Selon un bilan partiel fourni par le ministère de l’Intérieur, il est question, au cours de l’année écoulée, de quelque 85 corps repêchés, dont près de 70 pour cent sont méconnaissables, à cause de la vase recouvrant leur corps ou de la décomposition.
C’est donc loin d’être une croisière de plaisance ou une odyssée agréable. La traversée de la mer sur des rafiots bricolés comporte sa part de risque et ses dangers. Les candidats à l’exil ne le font certainement pas de gaieté de cœur, même si les passeurs, organisés en véritables réseaux mafieux, leur tendent le miroir aux alouettes.
Voici donc deux images chocs que nous renvoie l’actualité, à partir de la ville historique de Annaba : celle du chômeur qui bloque les accès d’une usine, avant de s’engager dans des batailles rangées avec les forces de l’ordre, et celle de l’émigration clandestine, dans l’indifférence, au petit matin. Deux images, deux recours, deux tentatives ultimes pour ceux qui ont essayé toutes les autres possibilités, et qui sont laissés en rade par le train du développement.
C’est que l’actualité est trop pressée. Elle procède par raccourcis fulgurants, ne vous laissant pas le temps de prendre du recul pour voir ce qui se passe. Marche ou crève ! semble-t-elle nous dire.
Tout comme le chômeur, le harraga est un acteur figurant dont le nom n’est pas en haut de l’affiche. On ne lui donne pas l’occasion de débiter sa tirade. Dans le burnous de la brume marine, serré contre ses frères d’infortune dans un esquif livré à la colère des flots, ou dans un rassemblement de chômeurs, sa voix est perdue à jamais dans les méandres de l’anonymat. Le droit à la vie, connais pas. Ni le rêve d’un bonheur hypothétique. Il n’y a que le radeau de la méduse, charmeur, mais qui mène à l’abîme.
Chômeur ou harraga, ce ne sont que des citoyens hors normes, hors cadre, hors service, hors tout.
Annaba la Coquette, la ville de Saint Augustin, de Hassan Derdour, de Kateb Yacine et de Nedjma, de Slimane Ben Aissa qui avait dirigé la troupe du TRA, de Hassan el Annabi, et qui a longtemps disputé à Constantine le titre de capitale de l’Est, cela est encore plus triste.
Déjà, la tomate industrielle, victime des manoeuvres des importateurs, est sur le point de rendre l’âme. Elle faisait pourtant la fierté des agriculteurs locaux.

Anarchie et tension
Qu’est devenue Annaba ? Non, ce n’est ni une chanson ni une imprécation. Il s’agit seulement de souligner que la ville du Jujubier, est l’exemple même de ces villes méditerranéennes où il fait bon vivre, mais que cette couronne a des épines. L’industrie lourde, autour de l’acier, du phosphate, de l’ammoniac et d’autres produits chimiques, est trop vite arrivée. Non seulement, les usines et les complexes, les ateliers ont pris leurs quartiers dans les plus beaux vergers et fermes qui ornaient la ville, mais en plus une ceinture de bidonvilles, dans lesquels sont vite s’engouffrer des milliers de familles attirés par le nouvel eldorado, est venue s’ajouter au décor. Une ruée qui a vite fait de transformer une cité paradisiaque, beaucoup plus station balnéaire et de villégiature, en gigantesque mégapole incontrôlable défigurant le paysage urbain. Certes, la poussée démographique qui a apporté dans son sillage l’anarchie et les tensions quotidiennes n’est pas l’apanage de Annaba, mais ici on le ressent plus qu’ailleurs. Parce que le déséquilibre est vite apparu entre les capacités de cette cité millénaire et le fleuve humain apporté par l’exode rural.

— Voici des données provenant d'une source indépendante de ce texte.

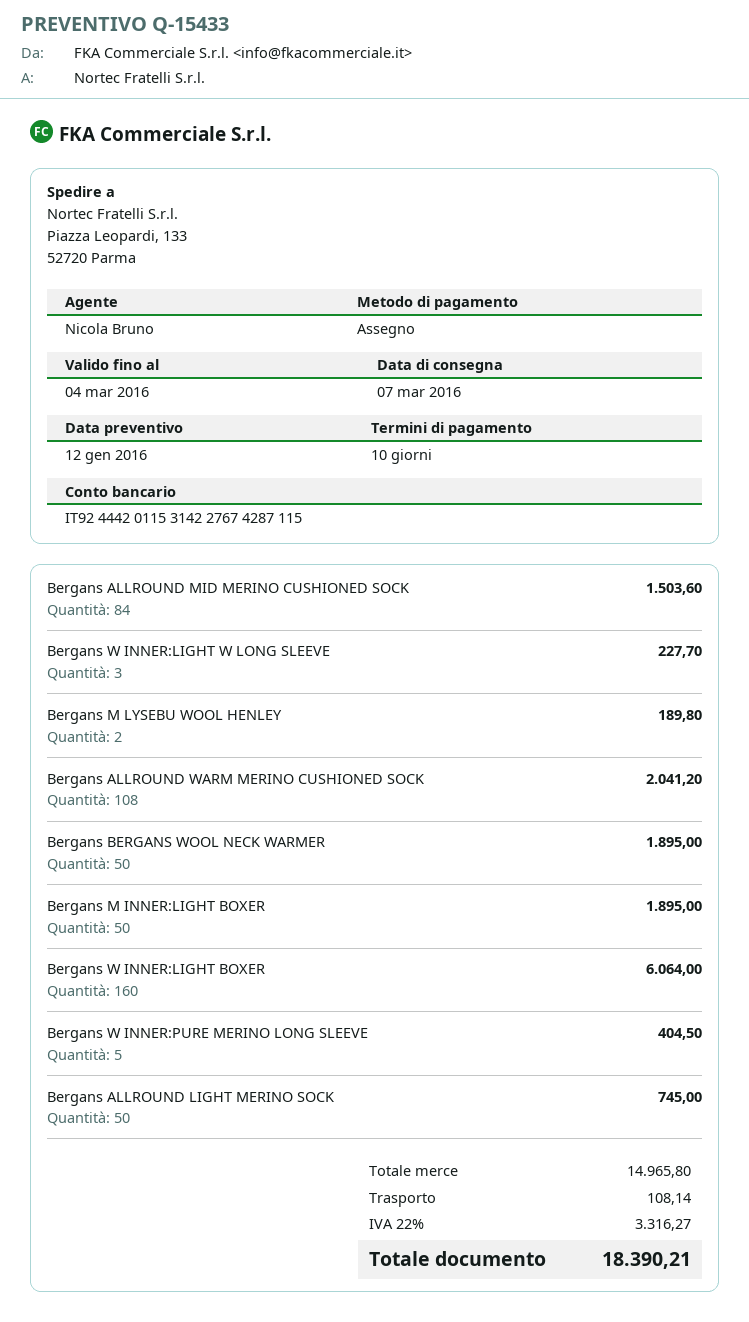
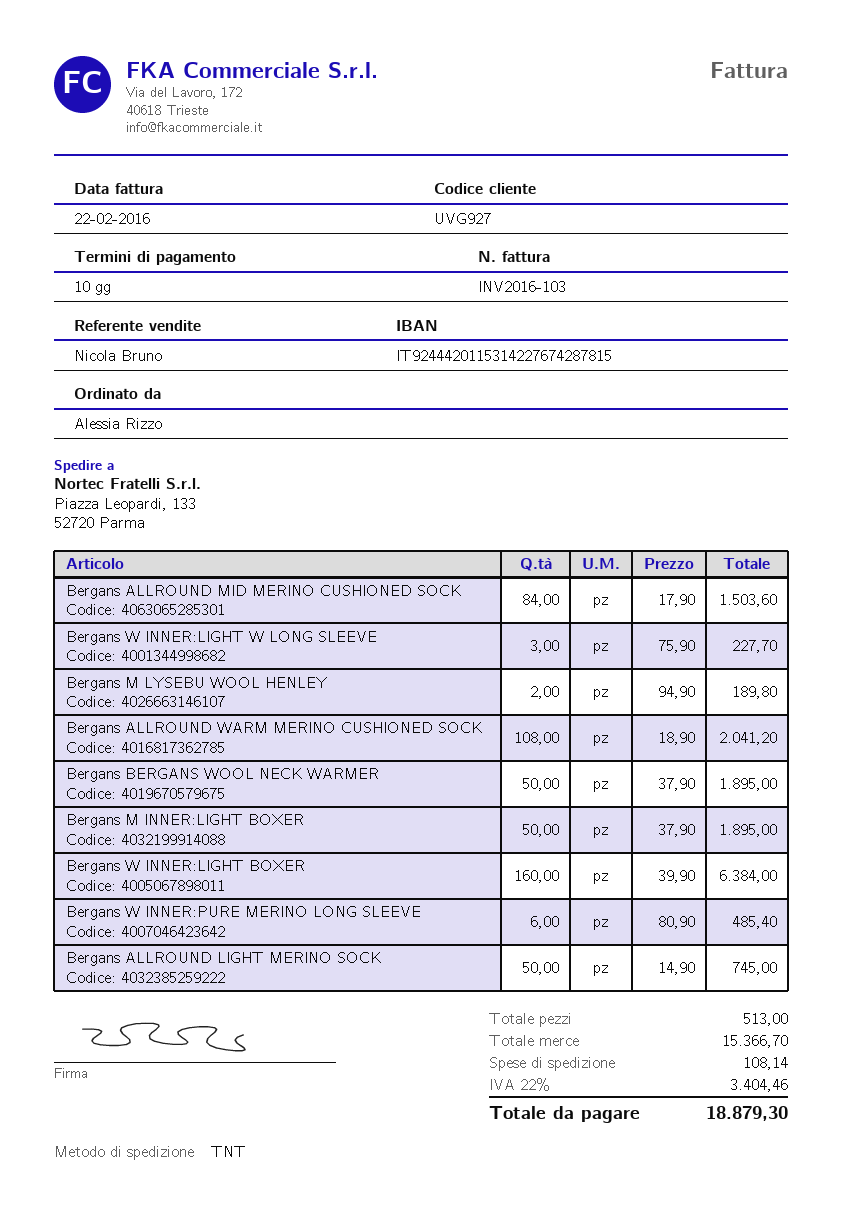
bank account: IT9244420115314227674287115 -> IT9244420115314227674287815
Bergans W INNER:LIGHT BOXER: 160 for 6064.00 -> 160 for 6384.00
Bergans W INNER:PURE MERINO LONG SLEEVE: 5 for 404.50 -> 6 for 485.40
subtotal: 14965.80 -> 15366.70
tax: 22% = 3316.27 -> 22% = 3404.46
total: 18390.21 -> 18879.30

Une ville faite pour 100.000 habitants peut-elle du jour au lendemain s’apprêter à en accueillir cinq fois, sinon dix fois plus ? Cela s’est passé au tout début des années 70. Mais les ouvriers de la zone industrielle, qui étaient venus des alentours, ont eu des enfants, qui, aujourd’hui, sont âgés de trente et quarante ans. Ils ne savent rien des champs et des bourgs dans lesquelles avaient vécu, travaillé et procréé leurs aïeux, ignorant tout des brebis qui donnaient du lait, des poules qui pondaient des œufs, des moulins qui broyaient l’orge et le blé. Ils ne connaissent de la vie que ces masses informes de carcasses, de bâtisses, de ruelles à la chaussée défoncée, de fumée qui sort des cheminées et des fourneaux, de chaînes et de cohues des matinées brumeuses pour acheter le sachet de lait et les œufs en plaquette. Ils ne connaissent rien de la mer qui est pourtant juste à côté, à portée de main, parce que les plages sont polluées et parce que les baignades c’est pour les autres. Pour eux, la Méditerranée n’est qu’un espace marin qui les sépare de la vraie vie, celle qui se trouve de l’autre côté, sur la rive nord.

Cri de detresse
Mais, maintenant, il faut faire avec, n’est-ce pas ?
Il est vrai, certes, qu’une ville se développe par le charbon, l’acier, les engrais, le labeur des hommes, mais cela doit-il se faire n’importe comment ? Peut-on sacrifier la qualité de la vie au seul bénéfice de l’industrie ? De toute façon, l’expérience a bien montré qu’on peut développer un pays tout en respectant la nature, mais surtout en créant une symbiose et une harmonie entre l’homme et son environnement. C’est parce qu’en Algérie on n’a pas compris cet impératif qu’aujourd’hui nous en payons le prix, à travers ces vagues de harragas, ces émeutes de chômeurs, ces dizaines de kamikazes.

Mais que disent donc tous ces jeunes qui prennent le large, au péril de leur vie, ou encore font le siège d’un complexe sidérurgique en affrontant les forces de l’ordre ? Ils lancent des cris de détresse. Ils tendent la main pour qu’on leur jette une bouée de sauvetage. Ils ont besoin qu’on les écoute, qu’on prenne en compte leurs doléances. Que demandent-ils en somme ? Un emploi, un toit, un peu de considération. C’est peu, et en même temps c’est énorme. Pour eux, il s’agit seulement d’avoir une petite place au soleil dans ce beau pays d’Algérie.